There’s an inexplicable appeal to a late-night vocal album that draws from jazz and pop, has just even lyric intrigue to be edgy, while simultaneously sounding seductive and smooth. We’ve heard elements of such a sound from the jazz poet Ken Nordine, the iconoclastic Mose Allison, the witty Bob Dorough, the classy Georgie Fame, and even to some extent Nina Simone and Gil Scott-Heron. Of more recent vintage, Chris Stamey has captured a similar vibe on his 2019 New Songs for the 20th Century and his 2020 A Brand-New Shade of Blue. Now that same label, Omnivore, presents us with another gem, Wesley Stace’s Late Style, a completely fresh sound for the UK, now Philadelphia-based writer and musician formerly known as John Wesley Harding.
Stace turned to David Nagler, the musical director of his portable variety show, the Cabinet of Wonders, to be the musical half of a co-writing team. So, because the many influences are present, the results sound both fresh and familiar at the same time. There are touches of jazz and Latin, with a contemporary keyboard rather than guitar focus. There’s a mature confidence that infuses “Where the Bands Are” and playfulness in “Hey Director” and “Just Sayin’.” Every so often there is a phrase that stands out, as if he’s calling to those who have reached a similar stage in their musical evolution to adopt a different stance. “Talk lower, move slower/ Your options have changed” in “Do Nothing If You Can” or “It’s late, but we’ll get it done/Well done, everyone!” from “Well Done Everyone.”

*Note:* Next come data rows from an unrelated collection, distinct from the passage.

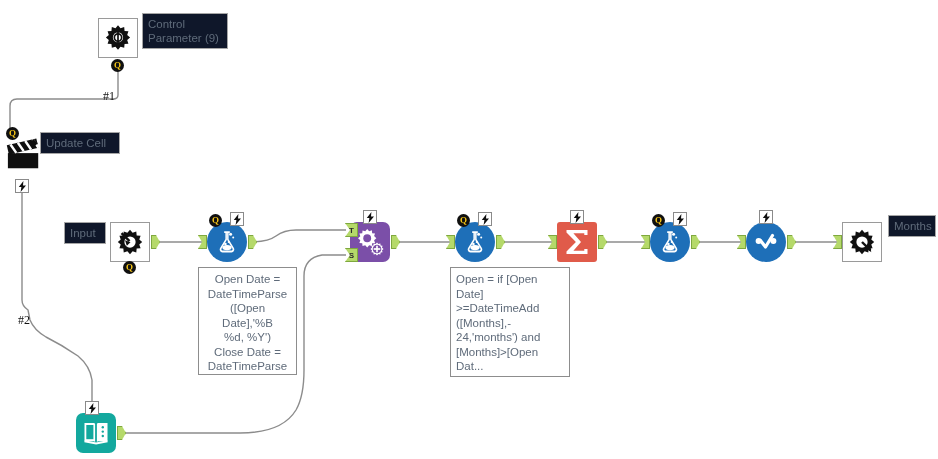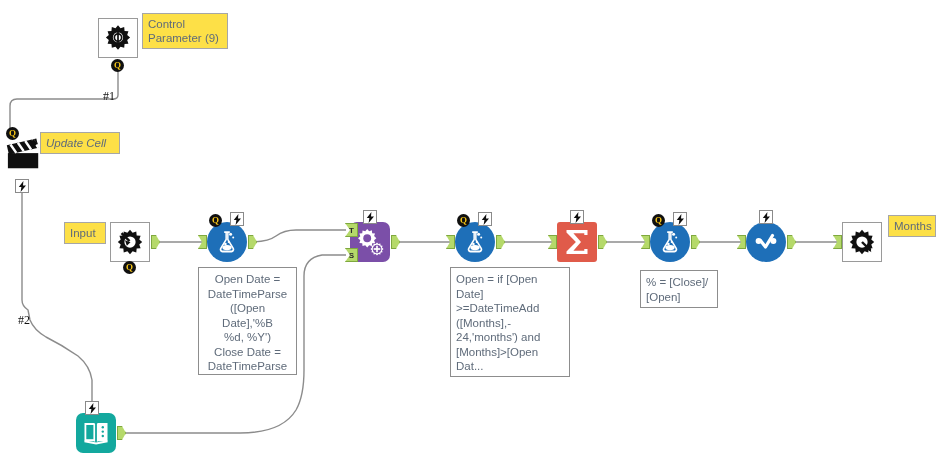"Control" .name-label { background: #fde047 -> #0f172a }
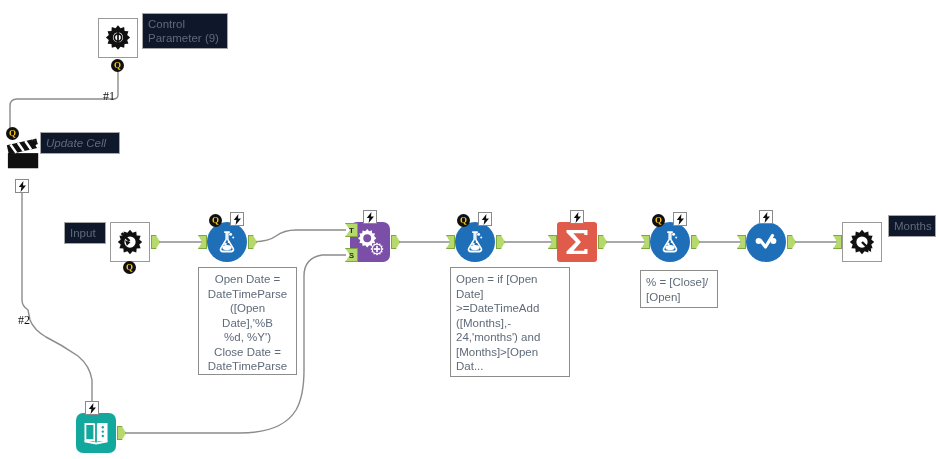"Update Cell" div.name-label { font-style: italic -> none }
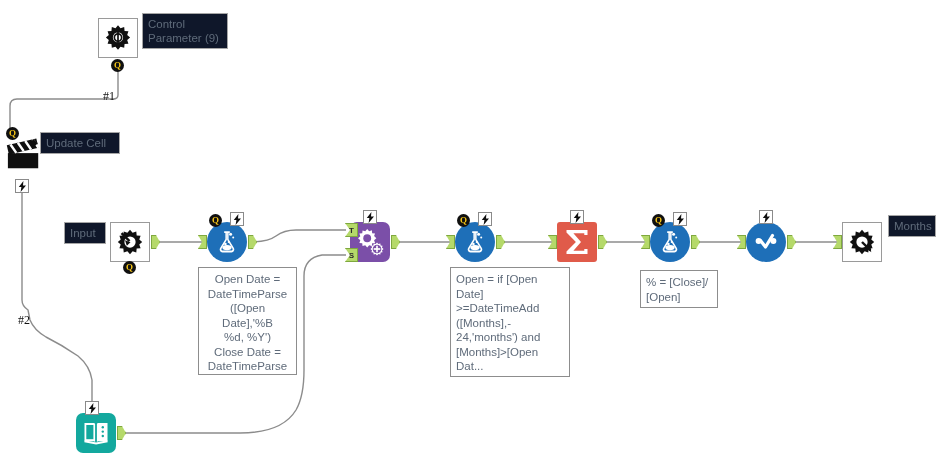"% = [Close]/" div.annot { html: <div>% = [Close]/ [Open]</div> -> none }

Stace had originally imagined a record where his vocals would be backed by a late-night jazz club kind of combo, but the pandemic intervened. So, using modern technology, tracks were assembled from Philadelphia, from New York, where Nagler built tracks from keyboards, acoustic guitars, and virtual instruments; from San Francisco, where Wes’s longtime friend and collaborator Chris von Sneidern (a solo artist in his own right and sometime member of the Flamin’ Groovies) added electric guitar, vocals, horns and the drums of Prairie Prince (The Tubes, Todd Rundgren, Jefferson Starship); and from Chicago, where Kelly Hogan and Nora O’Connor of the Flat Five added harmonies. Hogan and O’Conner are also half of Stace’s acapella quartet Love Hall Tryst. Mauro Refosco is the percussionist with horns from Brian J. Campbell (saxophone) and Danny Cao (trumpet).
The prototypical late-night radio song and this album’s centerpiece is the cinematic and direly apocalyptic “Your Bright Future” with Stace’s voice often in a sinister whispering mode as Nagler’s keyboards and Prince’s insistent drums propel it forward. Just as it seems smooth, an unexpected rhythm or note enters, a quality that often surfaces throughout the album. It’s reflective of these times – bleak, in need of uplift, in need of a smile or warm embrace. The brighter moments are in “Hey, Director,” the harmonious “Well Done, Everyone,” and the poppy, horn infused “Just Sayin’,” an indelible one that may linger in with you for days. The best noirish tunes are “The Impossible She,” “Do Nothing If You Can,” and the rather obtuse closer, “How You All Work Me.”
Good luck filing this one. Is it jazz? Is it pop?) It doesn’t matter.